Exploring the Mysteries of the Annamite Mountains: A Saola Conservation Event at Watatunga Wildlife Reserve
Saola – perhaps you’re wondering how to say it and what it is? Frankly, so was I.
But last Thursday I found out when we hosted Dr Lorraine Scotson for a saola conservation Event at Watatunga and were transported, via her experience, passion and sheer grit, into the world of this elusive species and the critical conservation efforts underway to protect its habitat.
The saola, now one of the rarest mammals on earth, is an ungulate known colloquially as the “Asian unicorn.” It is the sole species in its genus and so it follows that its extinction would mean that the planet would lose not just a species but a whole genus. Described to science only about thirty years ago, it is one of the most recently discovered large vertebrates on the planet. The first ever wild photo, from a motion-triggered trail camera, was taken in 1998 and the last known photograph was taken in 2013.

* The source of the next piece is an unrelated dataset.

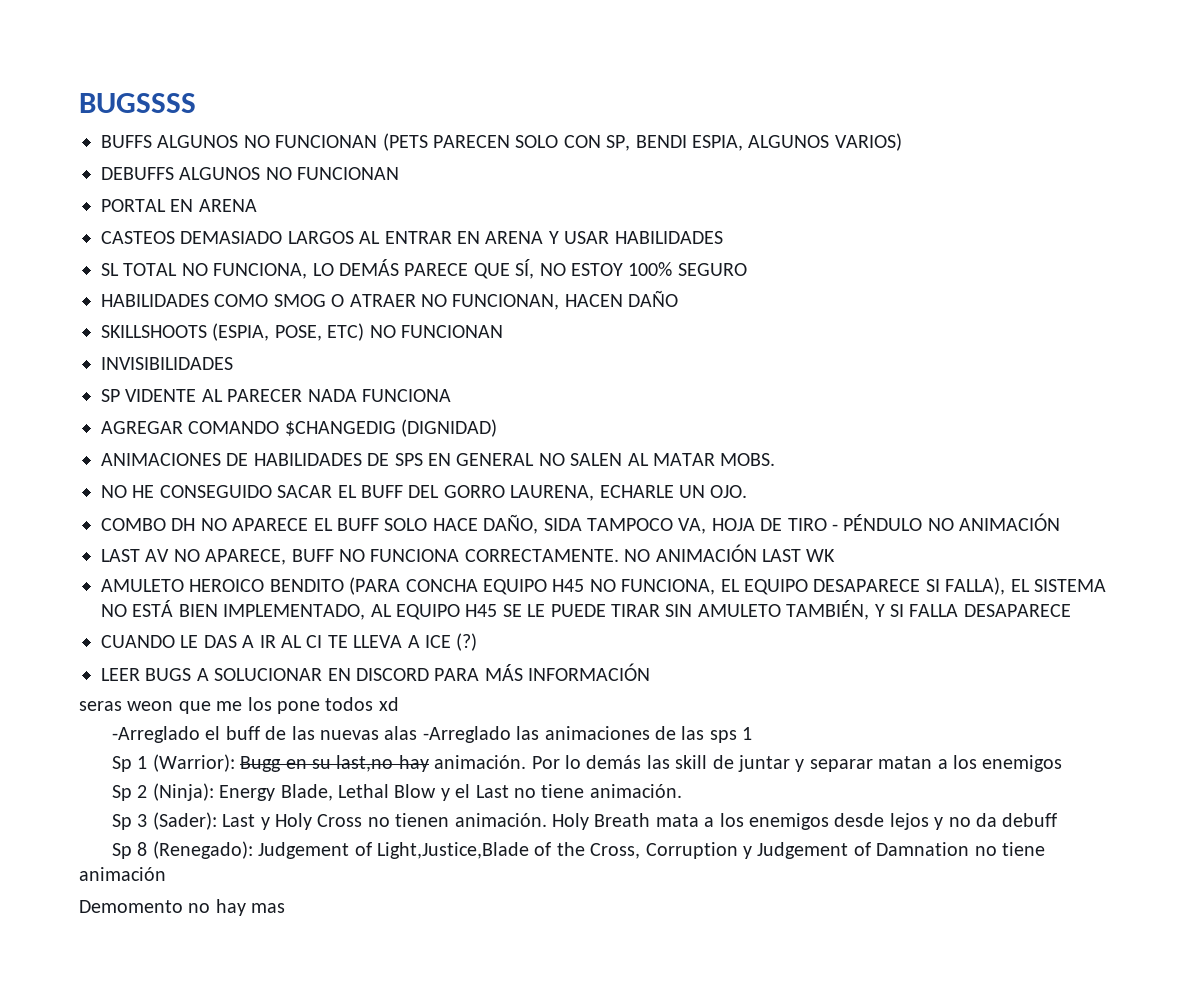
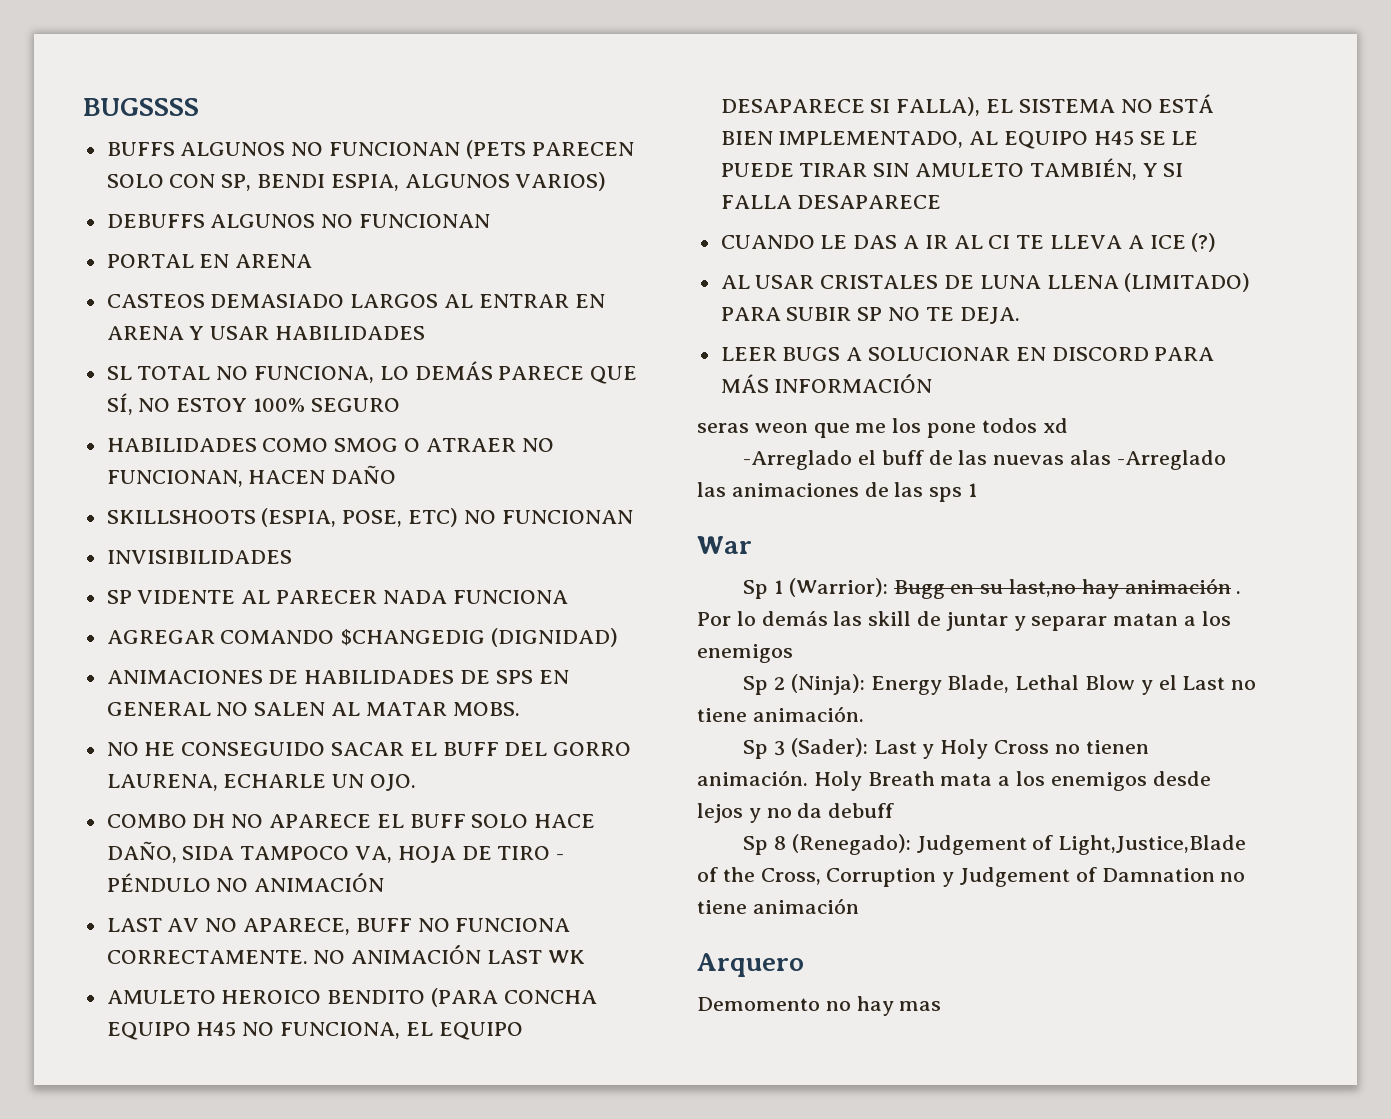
(478, 642) none -> [720,273,1251,292] [720,307,1020,324] // AL USAR CRISTALES DE LUNA LLENA (LIMITADO) PARA SUBIR SP NO TE DEJA.
(753, 733) none -> [697,536,752,554] // War
[434,755,527,769] animación. -> [1124,578,1242,594] animación .
(166, 874) none -> [697,953,804,977] // Arquero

So what makes Dr Scotson and her team so hopeful that there are still any out there? Her story is one of adventure, perseverance, daring and hope. These animals are endemic (i.e. found nowhere else on earth!) to the Annamite Mountains, a spectacular and heavily forested craggy limestone mountain range between Vietnam and Laos, of comparable size to the Alps. In 2022, the IUCN released a statement saying that there had not been a good enough search of the area to make a decision on whether there were any left but there have been enough credible anecdotal reports to make Dr Scotson and her team confident that there are still individuals left in the wild. Bleak as the lack of confirmed sightings may appear, the statistics gave Scotson hope, as only about 2% of the range has been searched at an intensity needed to decide whether or not they still exist.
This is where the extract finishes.